En 1913, Jung avait eu une vision puissante, de toute la terre entre la mer du Nord et les Alpes, inondées. L’eau, à y regarder de plus près, était du sang dans lequel flottaient les corps noyés de millions de personnes. Au début, il pensa que cela indiquait qu’une révolution allait avoir lieu, puis il se rendit compte que la Grande Guerre était sur le point d’éclater en Europe.

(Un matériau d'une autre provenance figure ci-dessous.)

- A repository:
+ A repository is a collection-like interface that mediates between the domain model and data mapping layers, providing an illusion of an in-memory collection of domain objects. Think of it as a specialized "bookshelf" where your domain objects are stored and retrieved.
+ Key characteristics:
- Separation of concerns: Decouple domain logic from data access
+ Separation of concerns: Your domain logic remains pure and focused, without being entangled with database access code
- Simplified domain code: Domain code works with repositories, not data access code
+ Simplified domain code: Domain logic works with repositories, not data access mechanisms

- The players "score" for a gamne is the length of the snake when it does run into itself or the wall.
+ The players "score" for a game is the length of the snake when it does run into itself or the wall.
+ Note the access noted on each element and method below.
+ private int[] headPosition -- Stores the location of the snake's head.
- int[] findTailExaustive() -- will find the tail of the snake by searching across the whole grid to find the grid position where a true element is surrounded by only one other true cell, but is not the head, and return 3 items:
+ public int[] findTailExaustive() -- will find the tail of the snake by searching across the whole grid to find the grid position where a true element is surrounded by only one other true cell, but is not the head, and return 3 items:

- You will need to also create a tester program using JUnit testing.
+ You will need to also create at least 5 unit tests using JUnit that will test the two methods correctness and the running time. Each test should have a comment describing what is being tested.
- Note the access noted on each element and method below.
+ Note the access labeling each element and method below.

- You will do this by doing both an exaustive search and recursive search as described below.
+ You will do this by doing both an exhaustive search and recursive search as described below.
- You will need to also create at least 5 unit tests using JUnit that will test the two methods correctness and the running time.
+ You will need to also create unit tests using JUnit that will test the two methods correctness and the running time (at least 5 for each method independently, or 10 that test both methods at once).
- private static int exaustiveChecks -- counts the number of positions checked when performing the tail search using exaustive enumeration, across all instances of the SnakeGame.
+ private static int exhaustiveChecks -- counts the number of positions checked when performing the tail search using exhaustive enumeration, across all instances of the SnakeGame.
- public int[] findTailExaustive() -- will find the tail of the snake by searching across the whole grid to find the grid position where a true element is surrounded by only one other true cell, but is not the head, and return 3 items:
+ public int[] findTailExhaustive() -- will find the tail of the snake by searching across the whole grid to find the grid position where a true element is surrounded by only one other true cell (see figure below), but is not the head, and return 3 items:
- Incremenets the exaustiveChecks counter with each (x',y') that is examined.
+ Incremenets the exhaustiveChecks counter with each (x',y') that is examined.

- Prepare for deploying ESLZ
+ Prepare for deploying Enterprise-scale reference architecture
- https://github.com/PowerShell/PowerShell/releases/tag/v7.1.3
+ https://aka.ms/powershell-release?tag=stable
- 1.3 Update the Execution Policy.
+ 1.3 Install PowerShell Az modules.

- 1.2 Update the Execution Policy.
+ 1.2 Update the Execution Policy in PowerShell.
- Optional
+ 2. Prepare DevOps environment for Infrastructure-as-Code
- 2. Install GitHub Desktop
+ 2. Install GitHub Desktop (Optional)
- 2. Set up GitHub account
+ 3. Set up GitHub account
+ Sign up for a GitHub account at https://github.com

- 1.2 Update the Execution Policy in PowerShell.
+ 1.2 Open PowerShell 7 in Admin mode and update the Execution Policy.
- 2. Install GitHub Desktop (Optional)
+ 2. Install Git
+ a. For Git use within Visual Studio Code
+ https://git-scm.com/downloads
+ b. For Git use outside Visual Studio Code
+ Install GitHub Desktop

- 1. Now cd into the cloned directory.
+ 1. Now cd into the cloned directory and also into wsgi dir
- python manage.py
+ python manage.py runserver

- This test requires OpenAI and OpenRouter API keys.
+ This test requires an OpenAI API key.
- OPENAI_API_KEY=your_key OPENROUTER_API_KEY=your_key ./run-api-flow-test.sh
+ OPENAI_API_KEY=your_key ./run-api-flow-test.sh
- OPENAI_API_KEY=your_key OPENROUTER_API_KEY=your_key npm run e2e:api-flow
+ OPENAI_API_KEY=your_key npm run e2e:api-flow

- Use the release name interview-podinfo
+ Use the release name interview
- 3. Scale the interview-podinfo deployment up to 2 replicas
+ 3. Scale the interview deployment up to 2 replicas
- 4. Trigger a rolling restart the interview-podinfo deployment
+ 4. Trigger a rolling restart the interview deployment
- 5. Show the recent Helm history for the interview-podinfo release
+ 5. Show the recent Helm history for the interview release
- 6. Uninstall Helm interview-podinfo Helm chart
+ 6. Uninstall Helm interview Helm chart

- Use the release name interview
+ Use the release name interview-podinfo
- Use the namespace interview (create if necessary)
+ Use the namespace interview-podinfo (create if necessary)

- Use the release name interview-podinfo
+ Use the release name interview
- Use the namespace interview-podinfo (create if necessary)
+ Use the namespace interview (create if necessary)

Les pouvoirs de précognition de Jung l’ont conduit à se plonger dans la parapsychologie, et la crédibilité qu’il accordait, en tant que scientifique, à la causalité non physique, a été accueillie avec dérision par Freud. Seul le temps nous dira si Jung ou Freud avaient raison sur ces domaines non traditionnels de la science, mais il est raisonnable de dire que l’étoile de Jung s’est levée au cours des dernières décennies alors qu’une grande partie de la pensée de Freud a été démystifiée.
Dernier mot
Jung a admis que sa ” mythologie ” donnait à la vie un glamour dont, une fois expérimenté, il était difficile de se passer. Mais alors, a-t-il demandé, pourquoi devrions-nous nous en passer? Pour l’intellect, les questions liées aux rêves et à l’inconscient peuvent sembler une perte de temps, mais si elles enrichissent nos vies émotionnelles et guérissent un esprit divisé, elles sont sûrement précieuses. Si nous avons une existence purement rationnelle, sans art, ne tenant jamais compte de nos rêves ou fantasmes, nous devenons unidimensionnels. En cherchant des explications parfaites, nous ne nous attardons jamais sur «les choses incompréhensibles», comme Jung a décrit les mystères du temps et de l’espace; mais ce qui est mystérieux donne aussi un sens à la vie. “Ma vie. Souvenirs, rêves et pensées” suggère également qu’il faut creuser profondément dans les histoires, les symboles et les traditions qui composent notre héritage. Peut-être que nos ancêtres savaient des choses que nous, avec toute notre technologie, avons oubliées.
Si vous êtes fatigué de la superficialité de la culture matérialiste et consommatrice, ce livre peut être exactement ce dont vous avez besoin. Le récit de Jung sur les voyages en Afrique, en Amérique, en Inde et en Italie est fascinant, tout comme le chapitre sur la maison-tour qu’il a construite à Bollingen sur les rives du lac de Zurich, pour s’évader de tout. Les descriptions de rêves et de visions qui apparaissent tout au long de l’œuvre ne retiendront pas l’attention de tout le monde, mais pour beaucoup, elles susciteront un nouvel intérêt pour l’inconscient en tant que fournisseur de conseils et de sagesse.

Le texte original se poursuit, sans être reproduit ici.